Which lines run from the one containing "discount: 874.37 -> none" to the end of the material below? Retype exactly those, both ends included, and nothing else.

- - - - -

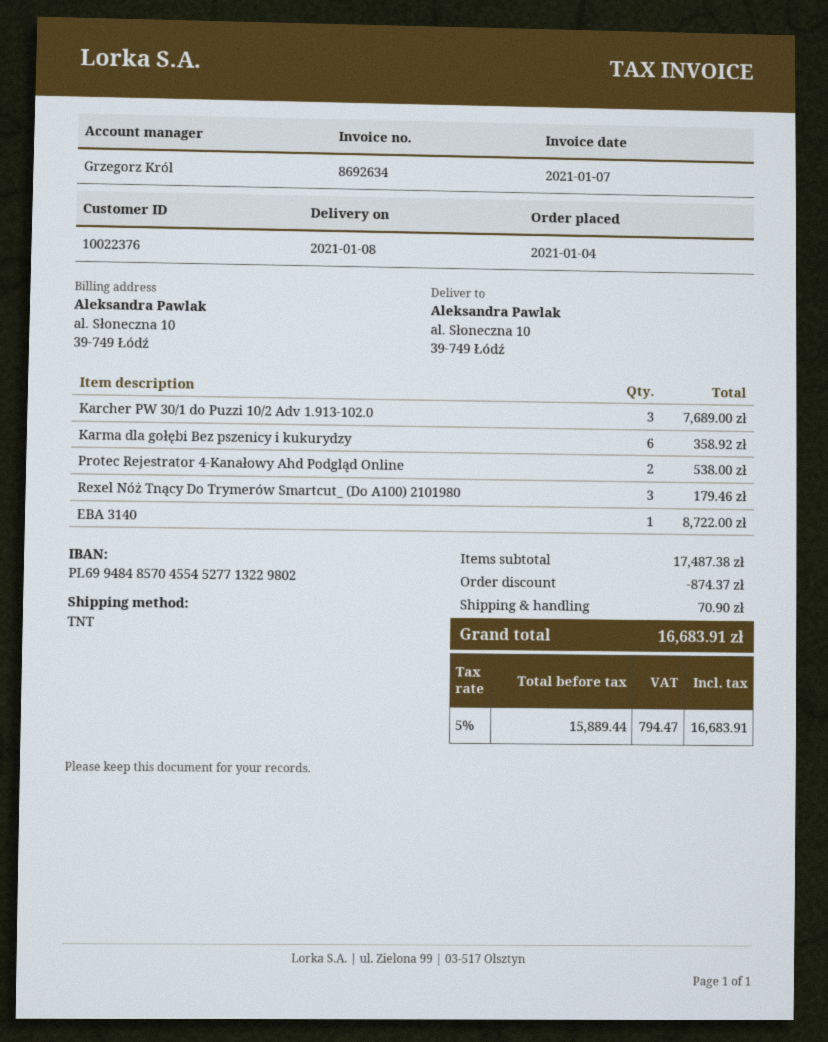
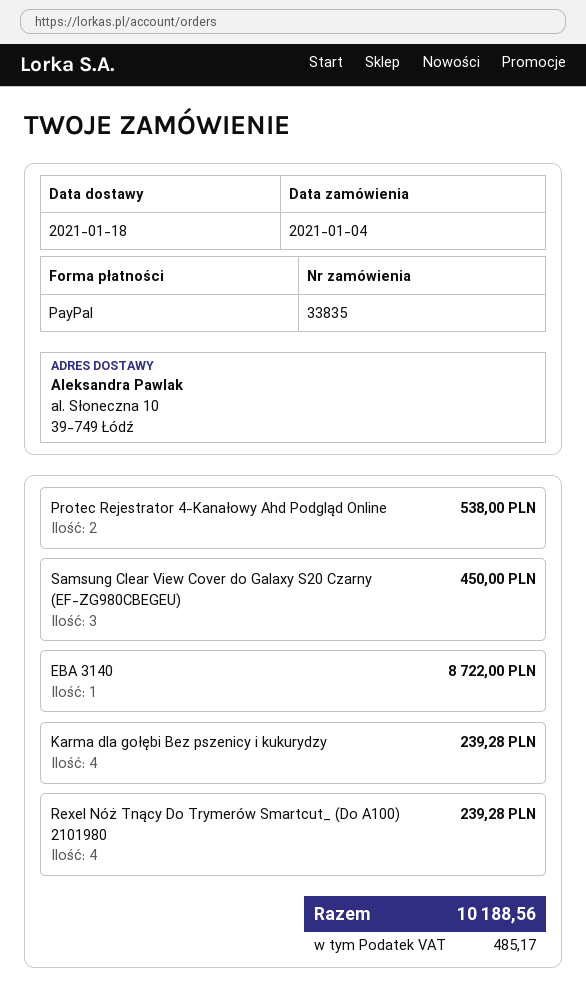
delivery date: 2021-01-08 -> 2021-01-18
Karcher PW 30/1 do Puzzi 10/2 Adv 1.913-102.0: 3 for 7689.00 -> none
Karma dla gołębi Bez pszenicy i kukurydzy: 6 for 358.92 -> 4 for 239.28
Rexel Nóż Tnący Do Trymerów Smartcut_ (Do A100) 2101980: 3 for 179.46 -> 4 for 239.28
Samsung Clear View Cover do Galaxy S20 Czarny (EF-ZG980CBEGEU): none -> 3 for 450.00
discount: 874.37 -> none
shipping: 70.90 -> none
tax: 794.47 -> 485.17
total: 16683.91 -> 10188.56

- - - - -

Written solution:
discount: 874.37 -> none
shipping: 70.90 -> none
tax: 794.47 -> 485.17
total: 16683.91 -> 10188.56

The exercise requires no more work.